◆ TASK TO CARRY OUT ◆
Repeat the records below line by line, exactly, finishing on the line that contains "-124,34 +124,33 @@".

(Data extracted from a collection)
◇ ◇ ◇ ◇ ◇ ◇ ◇

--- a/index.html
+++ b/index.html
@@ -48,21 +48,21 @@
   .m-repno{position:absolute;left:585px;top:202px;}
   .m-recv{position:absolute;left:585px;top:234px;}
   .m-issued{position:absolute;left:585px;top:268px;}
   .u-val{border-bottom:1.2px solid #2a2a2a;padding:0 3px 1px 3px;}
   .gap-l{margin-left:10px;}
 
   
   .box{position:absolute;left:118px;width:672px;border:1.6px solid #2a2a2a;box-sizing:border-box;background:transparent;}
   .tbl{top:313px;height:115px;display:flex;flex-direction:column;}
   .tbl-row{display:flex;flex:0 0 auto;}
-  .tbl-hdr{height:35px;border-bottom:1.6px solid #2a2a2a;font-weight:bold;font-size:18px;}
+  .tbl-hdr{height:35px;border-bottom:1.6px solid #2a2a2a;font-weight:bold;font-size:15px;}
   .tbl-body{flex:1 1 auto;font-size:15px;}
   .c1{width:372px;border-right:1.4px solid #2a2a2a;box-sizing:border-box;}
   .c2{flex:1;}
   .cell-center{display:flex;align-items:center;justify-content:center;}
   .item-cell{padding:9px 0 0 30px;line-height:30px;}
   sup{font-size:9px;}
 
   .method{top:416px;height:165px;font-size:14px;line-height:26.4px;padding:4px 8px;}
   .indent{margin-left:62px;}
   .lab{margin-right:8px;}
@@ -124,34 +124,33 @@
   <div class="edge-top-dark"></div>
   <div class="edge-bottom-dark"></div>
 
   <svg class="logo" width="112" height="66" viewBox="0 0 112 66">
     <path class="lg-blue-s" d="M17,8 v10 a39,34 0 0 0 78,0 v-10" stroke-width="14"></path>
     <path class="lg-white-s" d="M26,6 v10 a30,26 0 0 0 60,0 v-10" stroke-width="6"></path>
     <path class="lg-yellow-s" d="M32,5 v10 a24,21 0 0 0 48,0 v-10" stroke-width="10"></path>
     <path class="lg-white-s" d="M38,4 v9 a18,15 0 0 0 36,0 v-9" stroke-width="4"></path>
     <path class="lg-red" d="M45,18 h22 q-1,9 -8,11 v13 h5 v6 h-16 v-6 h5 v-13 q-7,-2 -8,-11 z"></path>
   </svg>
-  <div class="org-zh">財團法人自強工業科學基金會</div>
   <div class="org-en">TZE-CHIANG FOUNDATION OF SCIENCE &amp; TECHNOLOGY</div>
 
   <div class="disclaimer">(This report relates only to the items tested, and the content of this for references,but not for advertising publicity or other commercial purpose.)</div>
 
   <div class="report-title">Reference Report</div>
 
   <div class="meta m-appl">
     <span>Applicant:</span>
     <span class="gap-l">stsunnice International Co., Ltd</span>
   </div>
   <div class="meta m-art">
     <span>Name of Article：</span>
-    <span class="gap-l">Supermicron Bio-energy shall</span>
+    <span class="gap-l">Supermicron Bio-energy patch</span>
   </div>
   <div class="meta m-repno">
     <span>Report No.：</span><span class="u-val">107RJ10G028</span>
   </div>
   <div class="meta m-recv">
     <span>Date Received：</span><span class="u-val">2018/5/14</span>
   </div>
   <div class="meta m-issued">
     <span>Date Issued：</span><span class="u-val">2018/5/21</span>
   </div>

◇ ◇ ◇ ◇ ◇ ◇ ◇

◆ SOLUTION TO THIS PROBLEM ◆
--- a/index.html
+++ b/index.html
@@ -48,21 +48,21 @@
   .m-repno{position:absolute;left:585px;top:202px;}
   .m-recv{position:absolute;left:585px;top:234px;}
   .m-issued{position:absolute;left:585px;top:268px;}
   .u-val{border-bottom:1.2px solid #2a2a2a;padding:0 3px 1px 3px;}
   .gap-l{margin-left:10px;}
 
   
   .box{position:absolute;left:118px;width:672px;border:1.6px solid #2a2a2a;box-sizing:border-box;background:transparent;}
   .tbl{top:313px;height:115px;display:flex;flex-direction:column;}
   .tbl-row{display:flex;flex:0 0 auto;}
-  .tbl-hdr{height:35px;border-bottom:1.6px solid #2a2a2a;font-weight:bold;font-size:18px;}
+  .tbl-hdr{height:35px;border-bottom:1.6px solid #2a2a2a;font-weight:bold;font-size:15px;}
   .tbl-body{flex:1 1 auto;font-size:15px;}
   .c1{width:372px;border-right:1.4px solid #2a2a2a;box-sizing:border-box;}
   .c2{flex:1;}
   .cell-center{display:flex;align-items:center;justify-content:center;}
   .item-cell{padding:9px 0 0 30px;line-height:30px;}
   sup{font-size:9px;}
 
   .method{top:416px;height:165px;font-size:14px;line-height:26.4px;padding:4px 8px;}
   .indent{margin-left:62px;}
   .lab{margin-right:8px;}
@@ -124,34 +124,33 @@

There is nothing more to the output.